(Front-end code change data)
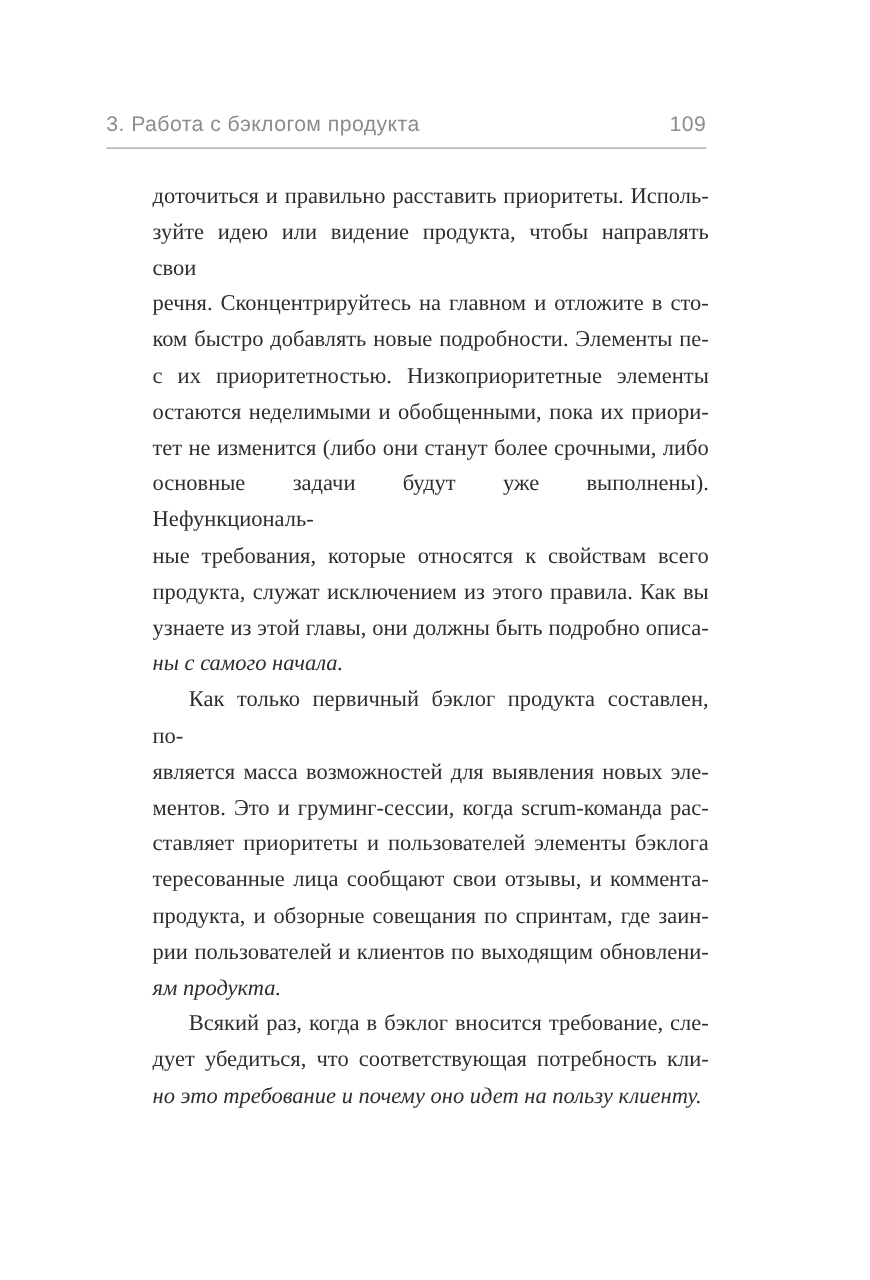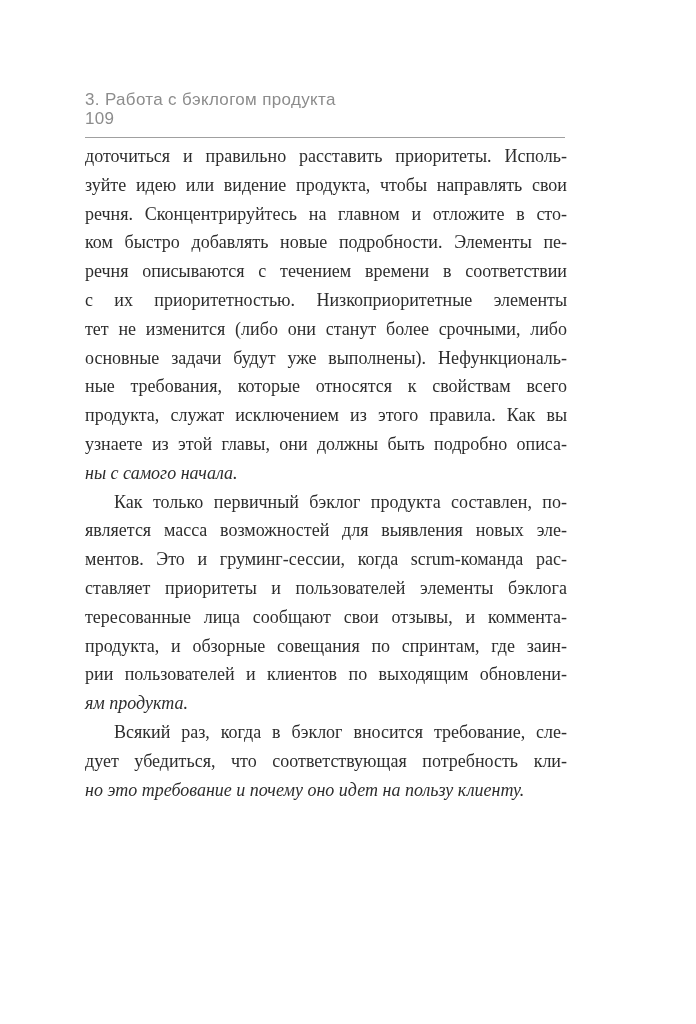--- a/index.html
+++ b/index.html
@@ -27,7 +27,6 @@
     font-weight: 400;
     letter-spacing: 0.02em;
     color: var(--header-text, #8c8c8c);
-    flex-direction: column;
   }
   .body-text {
     position: absolute;

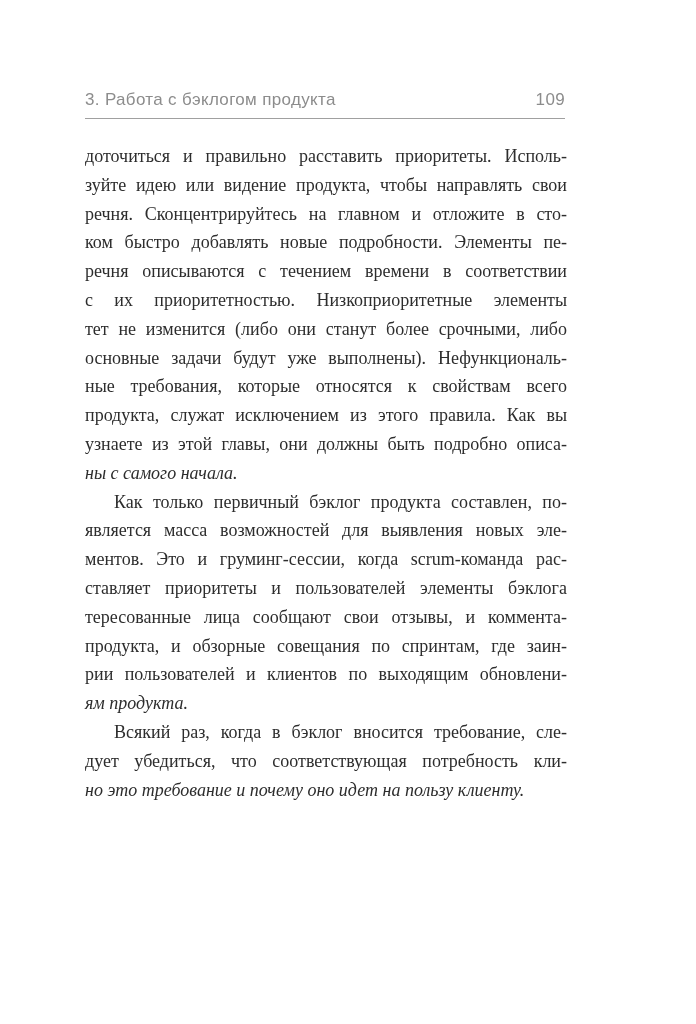--- a/index.html
+++ b/index.html
@@ -42,6 +42,7 @@
   .line {
     text-align: justify;
     text-align-last: justify;
+    margin-left: 37px;
   }
   .paragraph .line:last-child { text-align-last: left; font-style: italic; }
   .paragraph.indent .line:first-child { text-indent: 29px; }

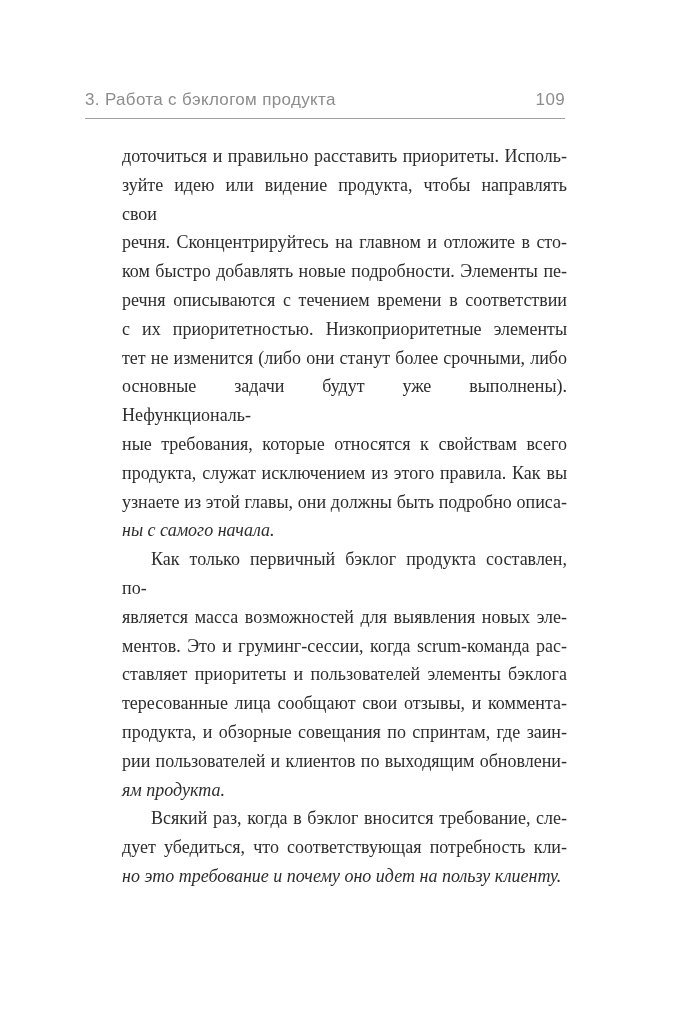--- a/index.html
+++ b/index.html
@@ -63,7 +63,6 @@
         <div class="line">зуйте идею или видение продукта, чтобы направлять свои</div>
         <div class="line">речня. Сконцентрируйтесь на главном и отложите в сто-</div>
         <div class="line">ком быстро добавлять новые подробности. Элементы пе-</div>
-        <div class="line">речня описываются с течением времени в соответствии</div>
         <div class="line">с их приоритетностью. Низкоприоритетные элементы</div>
         <div class="line">тет не изменится (либо они станут более срочными, либо</div>
         <div class="line">основные задачи будут уже выполнены). Нефункциональ-</div>

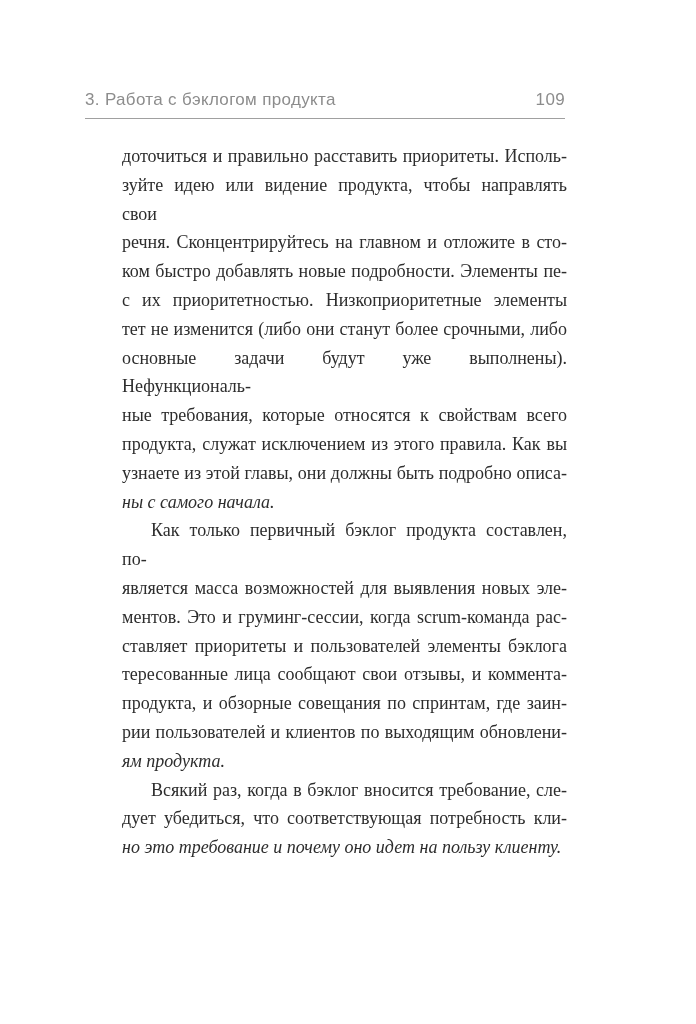--- a/index.html
+++ b/index.html
@@ -64,6 +64,7 @@
         <div class="line">речня. Сконцентрируйтесь на главном и отложите в сто-</div>
         <div class="line">ком быстро добавлять новые подробности. Элементы пе-</div>
         <div class="line">с их приоритетностью. Низкоприоритетные элементы</div>
+        <div class="line">остаются неделимыми и обобщенными, пока их приори-</div>
         <div class="line">тет не изменится (либо они станут более срочными, либо</div>
         <div class="line">основные задачи будут уже выполнены). Нефункциональ-</div>
         <div class="line">ные требования, которые относятся к свойствам всего</div>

▶ **Problem**:
Starting at the line containing "position: absolute;" and stopping at the line containing "left; font-style: italic;", output each line exactly as it appears above. Leave out the pictures.

▶ **Solution to this exercise**:
     position: absolute;

--- a/index.html
+++ b/index.html
@@ -42,6 +42,7 @@
   .line {
     text-align: justify;
     text-align-last: justify;
+    margin-left: 37px;
   }
   .paragraph .line:last-child { text-align-last: left; font-style: italic; }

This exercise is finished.